Reproduce every line below exactly as written; do not include the images.

○ ○ ○ ○ ○

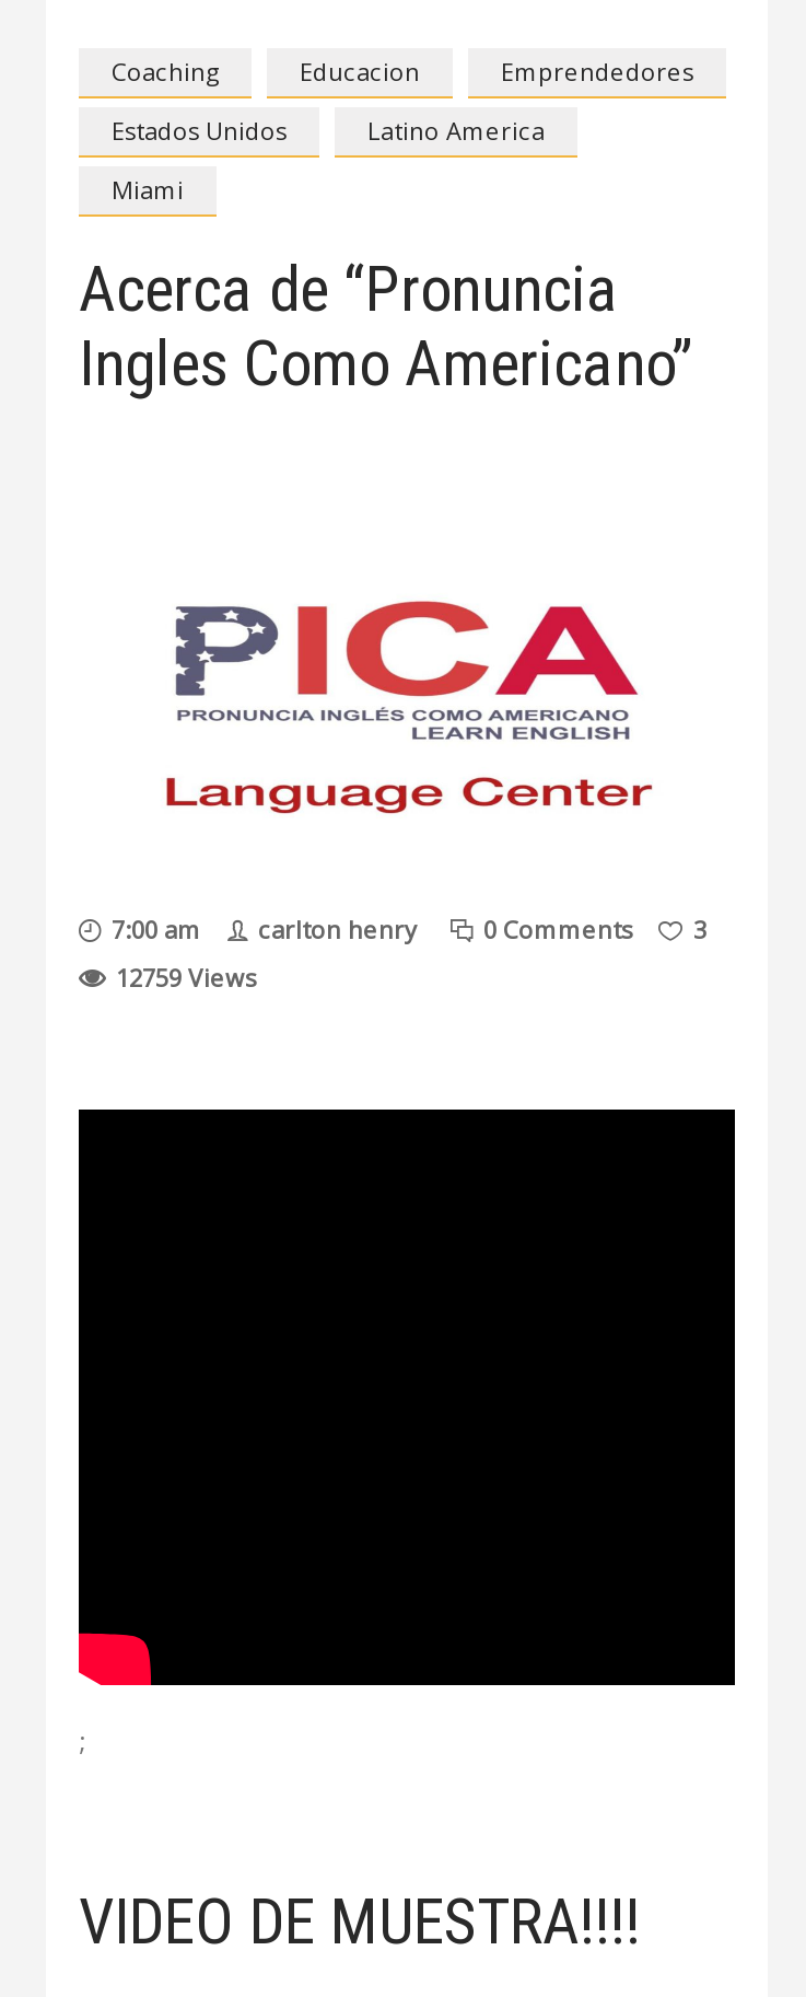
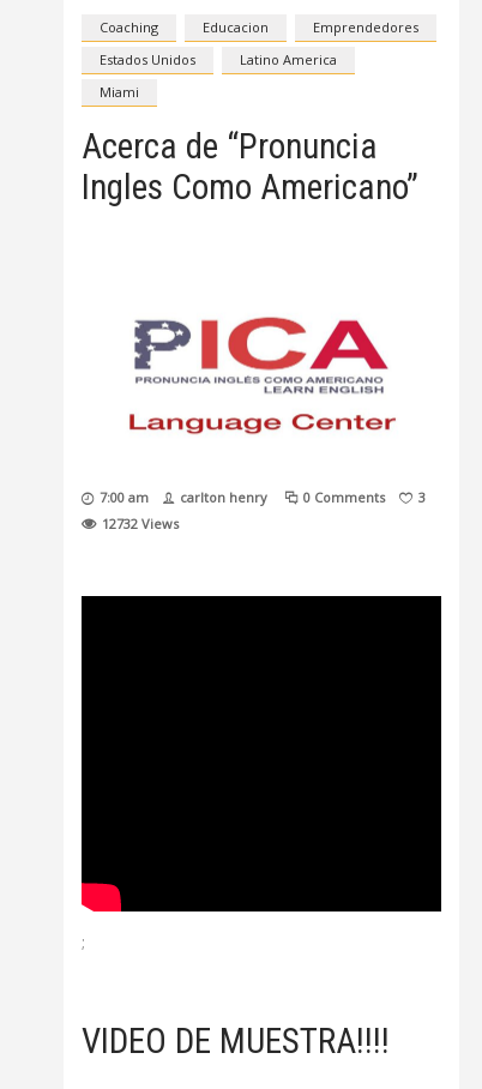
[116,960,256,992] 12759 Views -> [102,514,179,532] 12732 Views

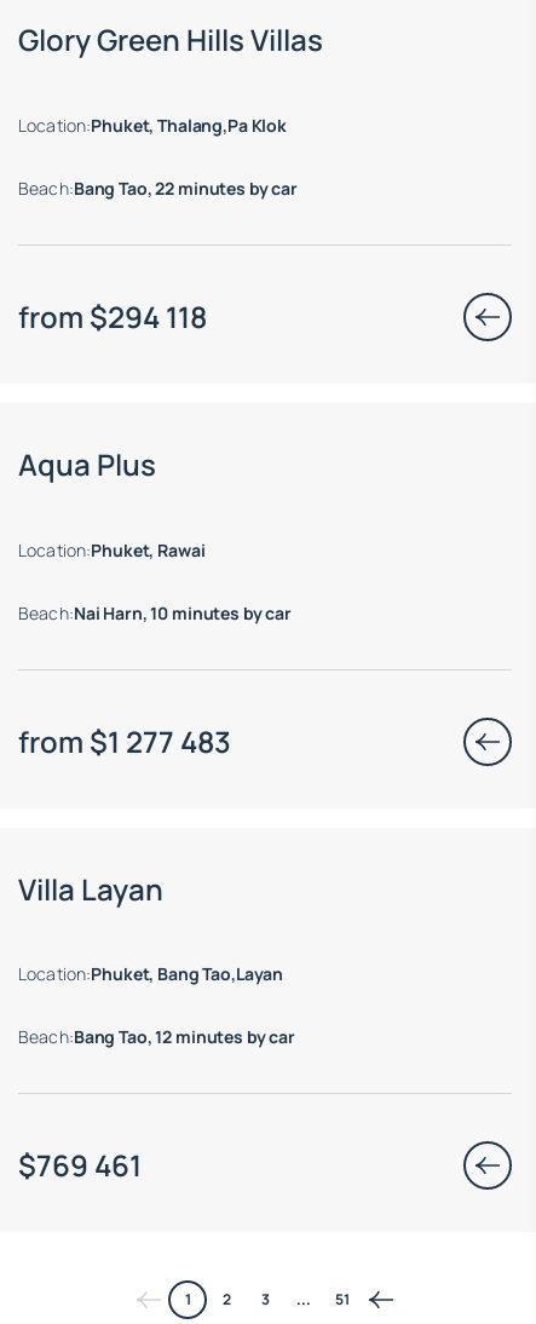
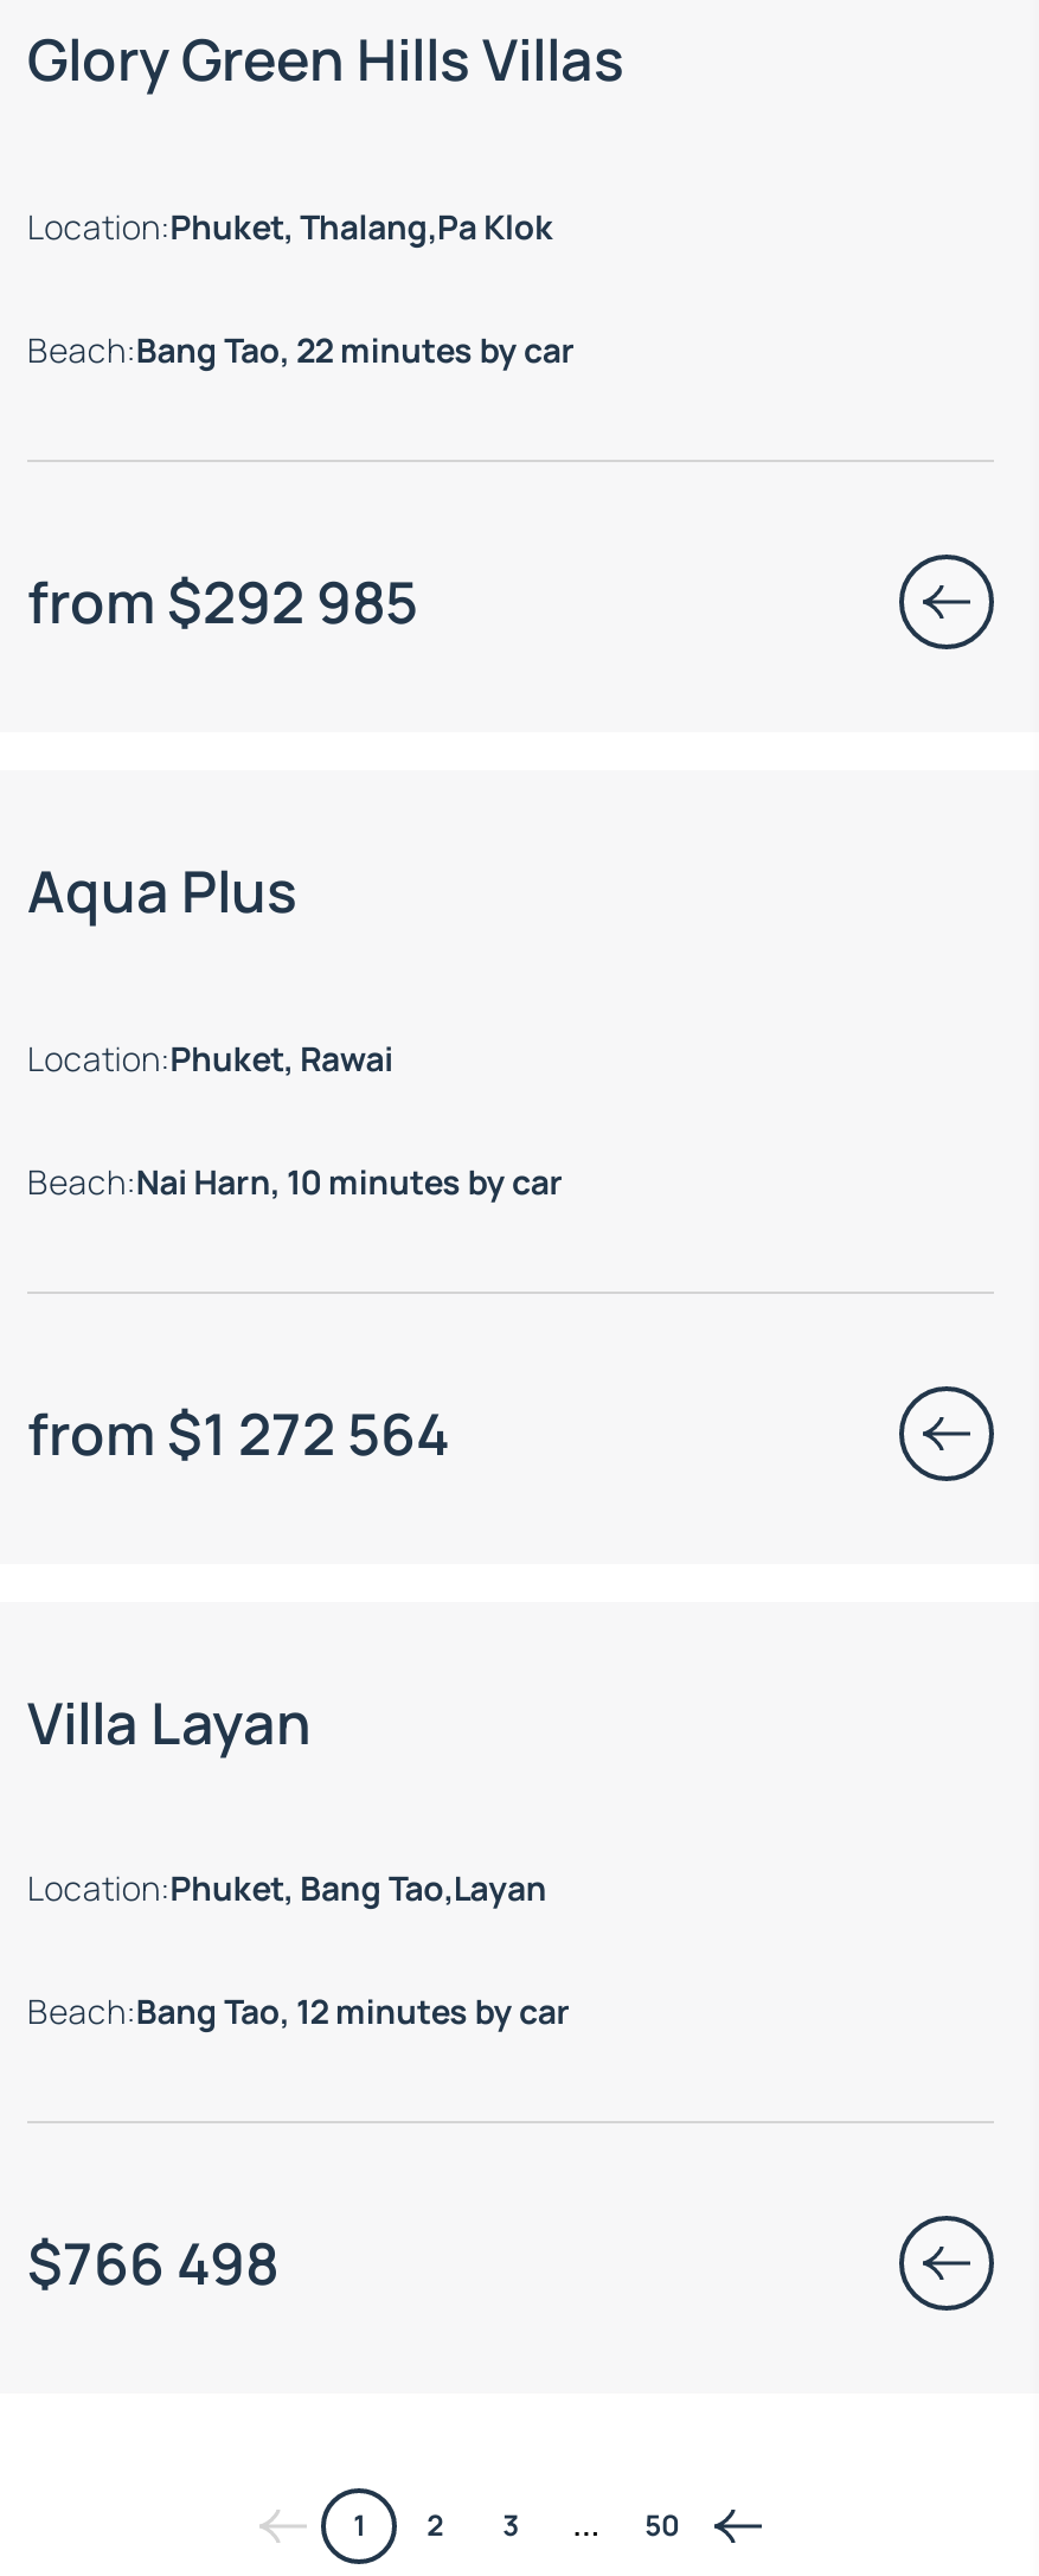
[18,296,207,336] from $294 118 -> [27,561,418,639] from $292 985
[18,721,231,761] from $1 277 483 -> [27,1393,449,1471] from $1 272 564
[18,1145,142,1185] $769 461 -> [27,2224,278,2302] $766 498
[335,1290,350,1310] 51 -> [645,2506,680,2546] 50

○ ○ ○ ○ ○

■ Solution for this problem
[116,960,256,992] 12759 Views -> [102,514,179,532] 12732 Views

[18,296,207,336] from $294 118 -> [27,561,418,639] from $292 985
[18,721,231,761] from $1 277 483 -> [27,1393,449,1471] from $1 272 564
[18,1145,142,1185] $769 461 -> [27,2224,278,2302] $766 498
[335,1290,350,1310] 51 -> [645,2506,680,2546] 50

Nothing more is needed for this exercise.